The paper evaluates whether text-davinci-003 can classify Big Five traits zero-shot from 20 Facebook posts per person. It starts with 202 US participants who consented to share posts and complete a psychological battery; requiring exactly 20 posts from the final year leaves 142 people with continuous Big Five scores from 1 to 5. The authors turn those scores into two or three classes using quantiles and compare four prompts: a basic prompt and three variants adding a textbook definition, correlated word lists, or two questionnaire items. The trivial baseline predicts the most frequent class (MFC), while the strong comparator is WT-LEX, a supervised ridge regression over n-grams and LDA topics previously trained on Facebook data. In binary classification, GPT-3 obtains mean macro-F1 of 0.400 with the basic prompt, 0.419 with a definition, 0.441 with word lists, and 0.454 with questionnaire items; MFC reaches 0.379 and WT-LEX 0.518. GPT-3’s best prompt exceeds WT-LEX on conscientiousness (0.521 versus 0.393) and extraversion (0.569 versus 0.516), but trails it on openness, agreeableness, and neuroticism. Moving from two to three classes lowers the item-prompt mean macro-F1 from 0.454 to 0.230, close to the three-class MFC reported as 0.212; this supports the paper’s explicit conclusion that the model is unsuitable for fine-grained or continuous estimation. Changing the item pairs yields averages from 0.430 to 0.454, with no stable advantage for one formulation. The LIWC analysis suggests that GPT-3 handles social language for extraversion better, but misses associations between social/affective language and openness. The evidence concerns one closed model snapshot, a small sample, and classification relative to this dataset; it does not validate individual psychometric assessment or clinical use.
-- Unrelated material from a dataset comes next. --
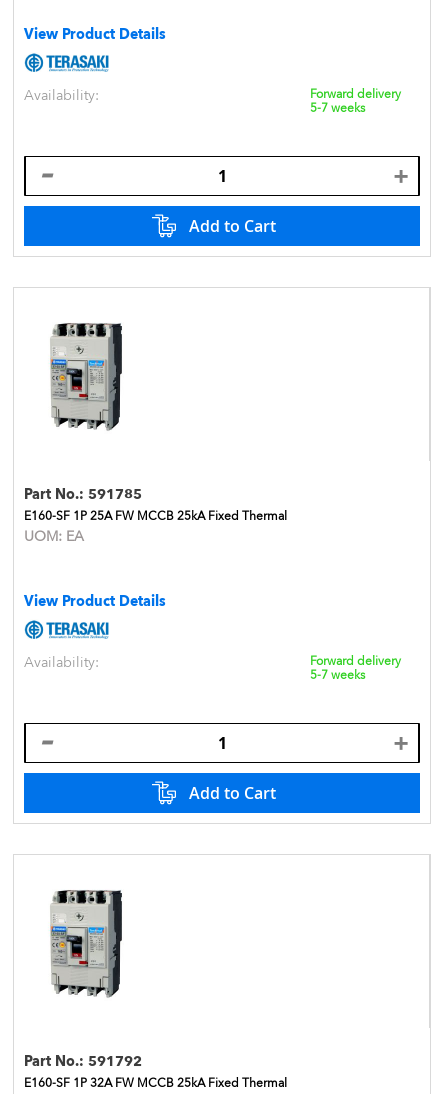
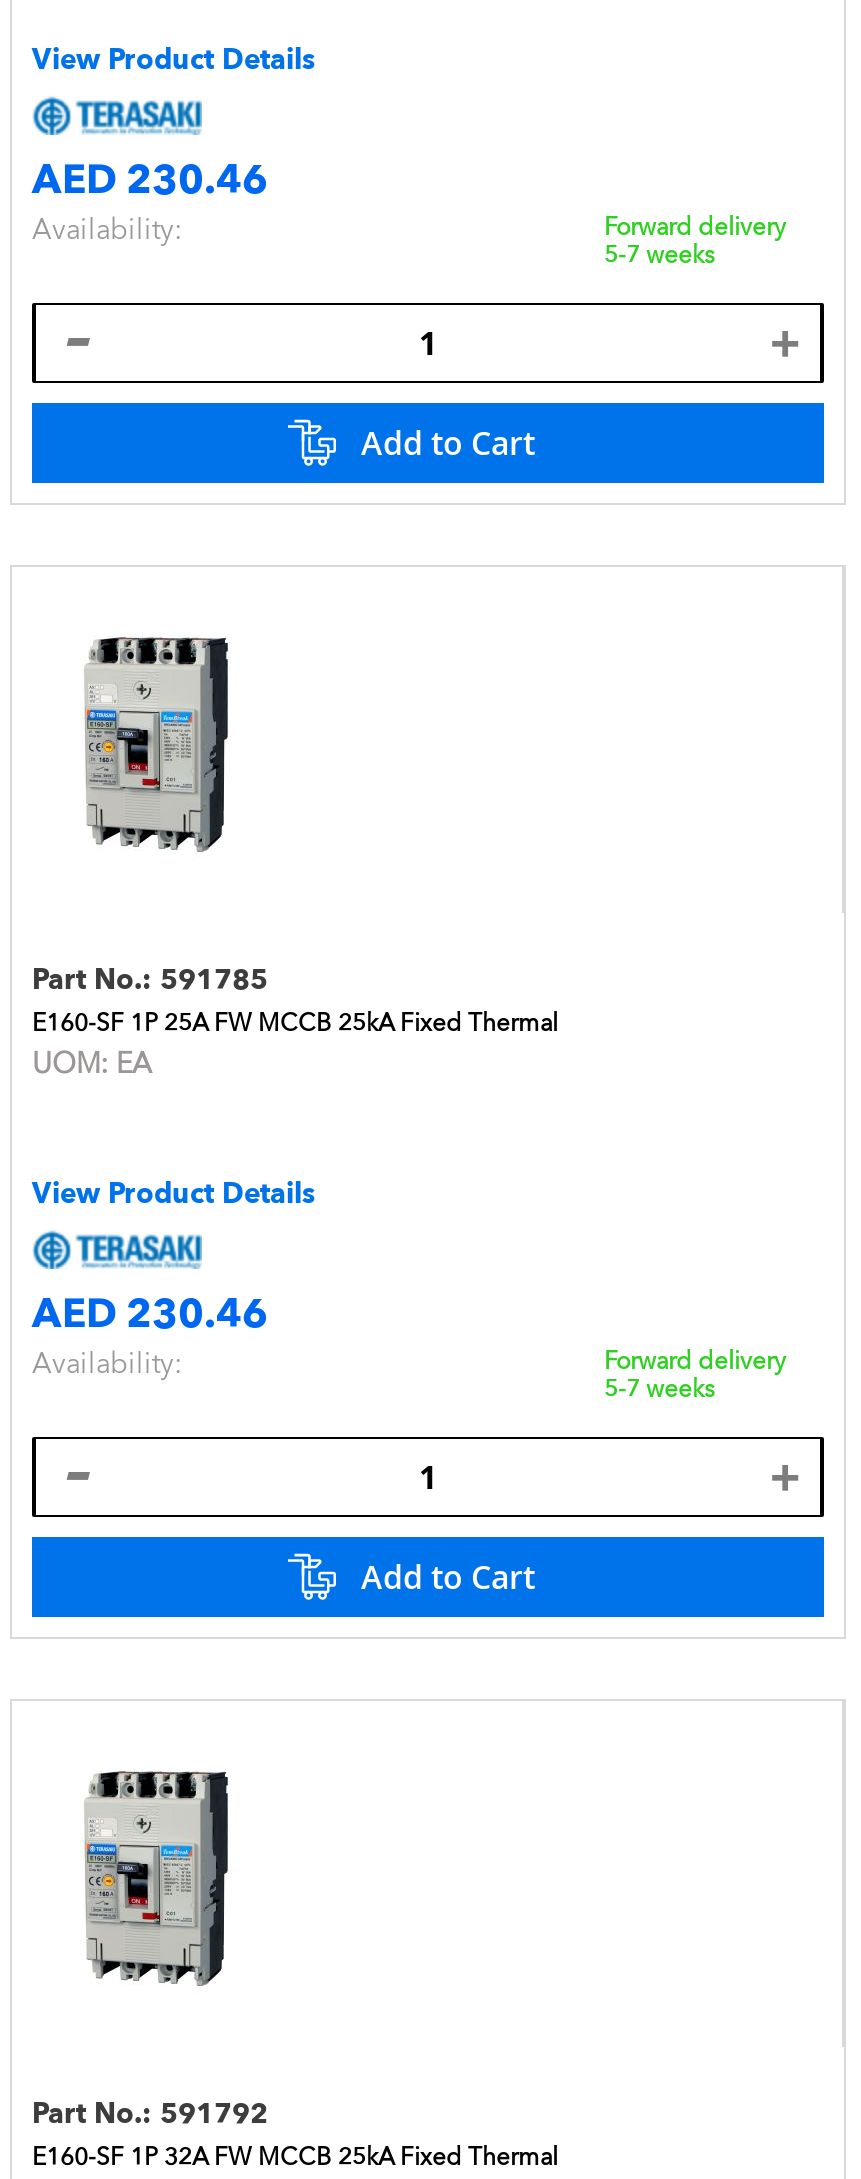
none -> [32,155,268,203] AED 230.46
moved [24,87,401,115] -> [32,213,786,269]: Availability: | Forward delivery | 5-7 weeks
none -> [32,1289,268,1337] AED 230.46
moved [24,654,401,682] -> [32,1347,786,1403]: Availability: | Forward delivery | 5-7 weeks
Inspection of the public repository confirms the prompts and text-davinci-003 calls but does not support complete reproduction: data, predictions, metric code, the baseline, statistical analyses, and a runnable configuration are absent; the PDF also sets frequency_penalty to 0.1 while the public code sets it to 0.0.
Research question
What knowledge about traits improves zero-shot personality estimation with GPT-3, how does it compare with a supervised lexical model, how much does it worsen as granularity increases, and does it maintain its predictions when external prompt items are changed?